Le museau vinaigrette est une entrée de bistrot qu'on croit connaître et qu'on mange presque toujours trop froide. Servi à la sortie du réfrigérateur, il est ferme, un peu cireux, et ne dit rien. Vingt minutes plus tard, c'est un autre plat.
Deux mécanismes jouent en même temps, et tous les deux dépendent de la température. Le premier concerne le gras : les graisses animales sont solides à 4 °C et ne commencent à fondre qu'à partir de 15 à 20 °C. Or les molécules odorantes d'une viande sont liposolubles, c'est-à-dire dissoutes dans ce gras : tant qu'il est figé, elles ne s'en échappent pas et le nez ne perçoit rien.

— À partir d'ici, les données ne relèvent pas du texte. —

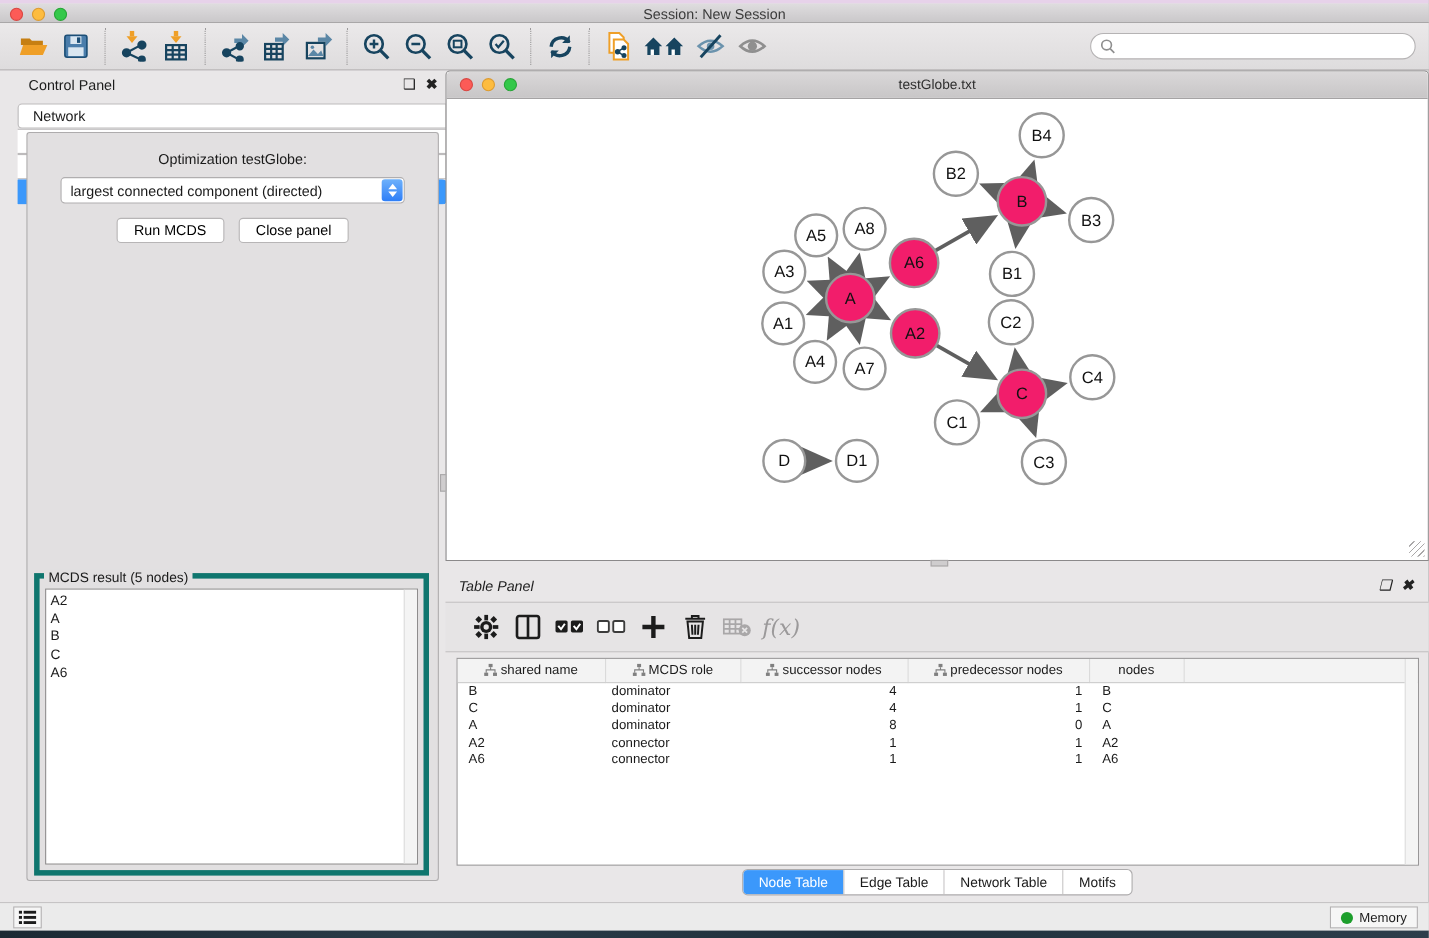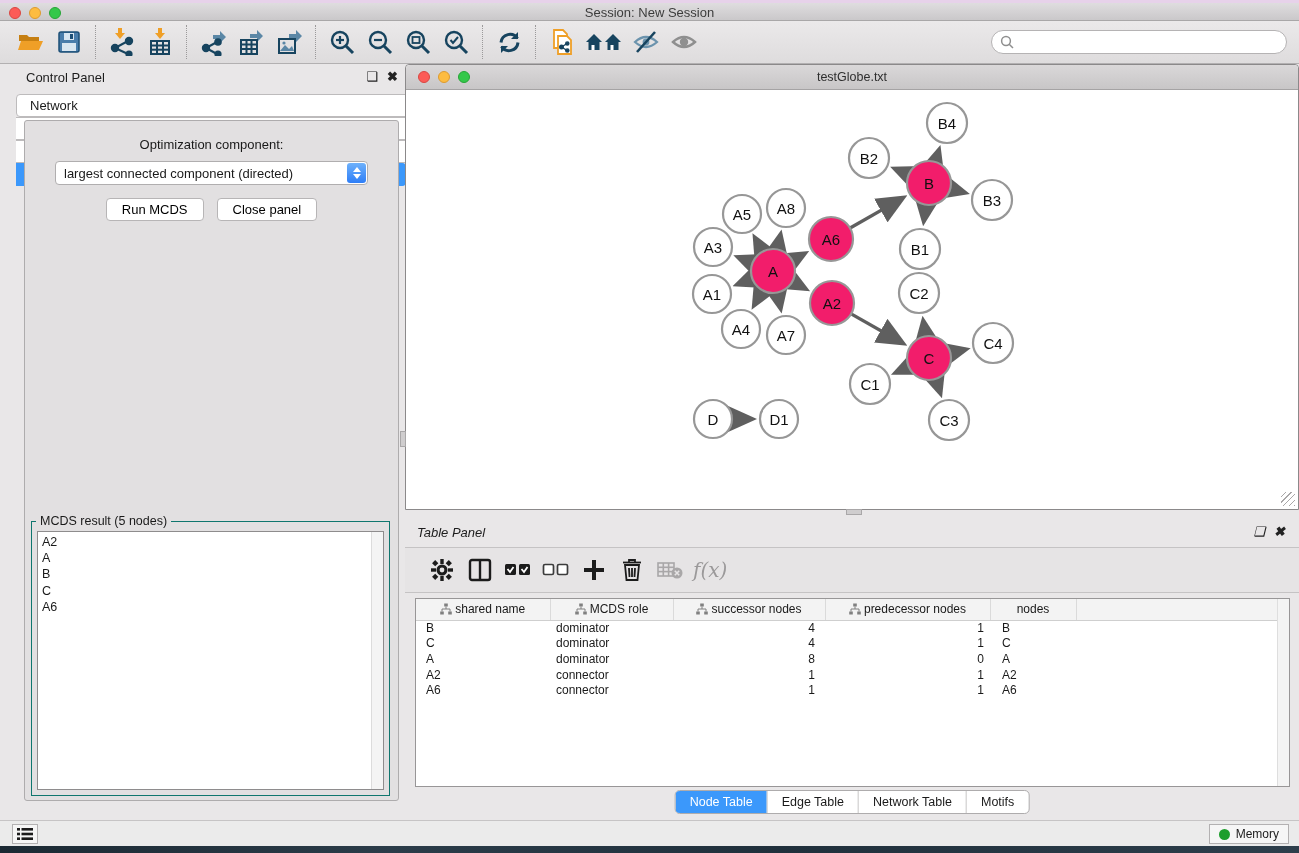--- a/index.html
+++ b/index.html
@@ -323,7 +323,7 @@
         <div class="tabseg active">MCDS</div>
       </div>
     <div class="cp-inner">
-      <div class="opt-label">Optimization component:</div>
+      <div class="opt-label">Optimization testGlobe:</div>
       <div class="mac-select">
         <span>largest connected component (directed)</span>
         <span class="stepper">

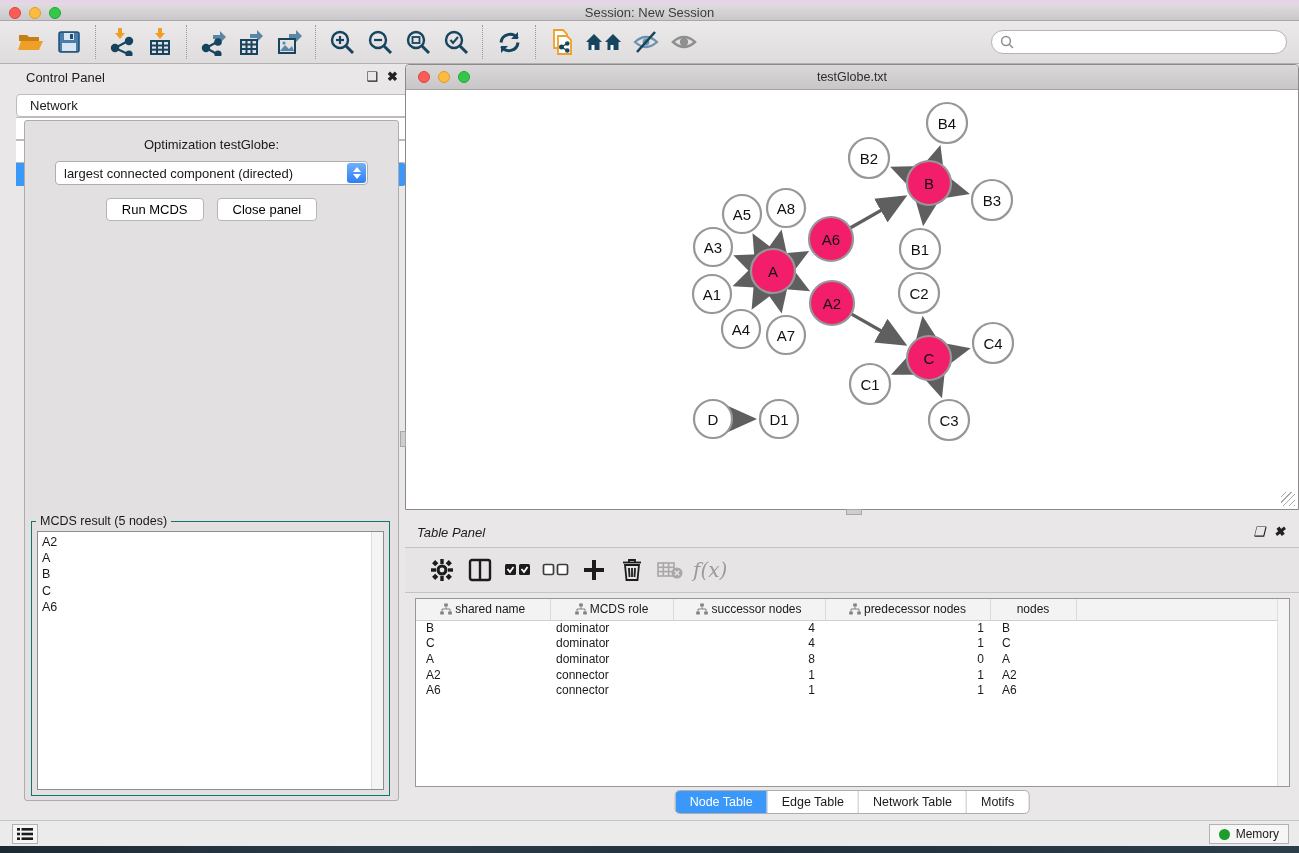--- a/index.html
+++ b/index.html
@@ -60,7 +60,7 @@
   .btn { font-size:13px; background:#fff; border:1px solid #b7b5b6; border-radius:4px;
     padding:3px 15px; cursor:default; font-family:"Liberation Sans", sans-serif; }
   .groupbox { position:absolute; left:6px; right:8px; bottom:4px; height:275px;
-    border:1px solid #0f766e; }
+    border:5px solid #0f766e; }
   .groupbox-title { position:absolute; top:-8px; left:4px; background:#e2e0e1;
     padding:0 4px; font-size:12.5px; }
   .mcds-list { position:absolute; left:5px; right:5px; top:9px; bottom:5px; background:#fff;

Le second concerne la gélatine. Le museau en est chargé, et c'est elle qui lui donne son moelleux caractéristique. Froide, elle est rigide et la bouchée est caoutchouteuse ; à 18 °C, elle s'assouplit et fond en bouche.
S'y ajoute un fait bien connu des cuisiniers : le froid émousse la perception du sel et de l'acide. Une vinaigrette parfaitement dosée à température ambiante paraîtra fade sur un plat glacé, et l'on aura envie de resaler ce qui l'était déjà.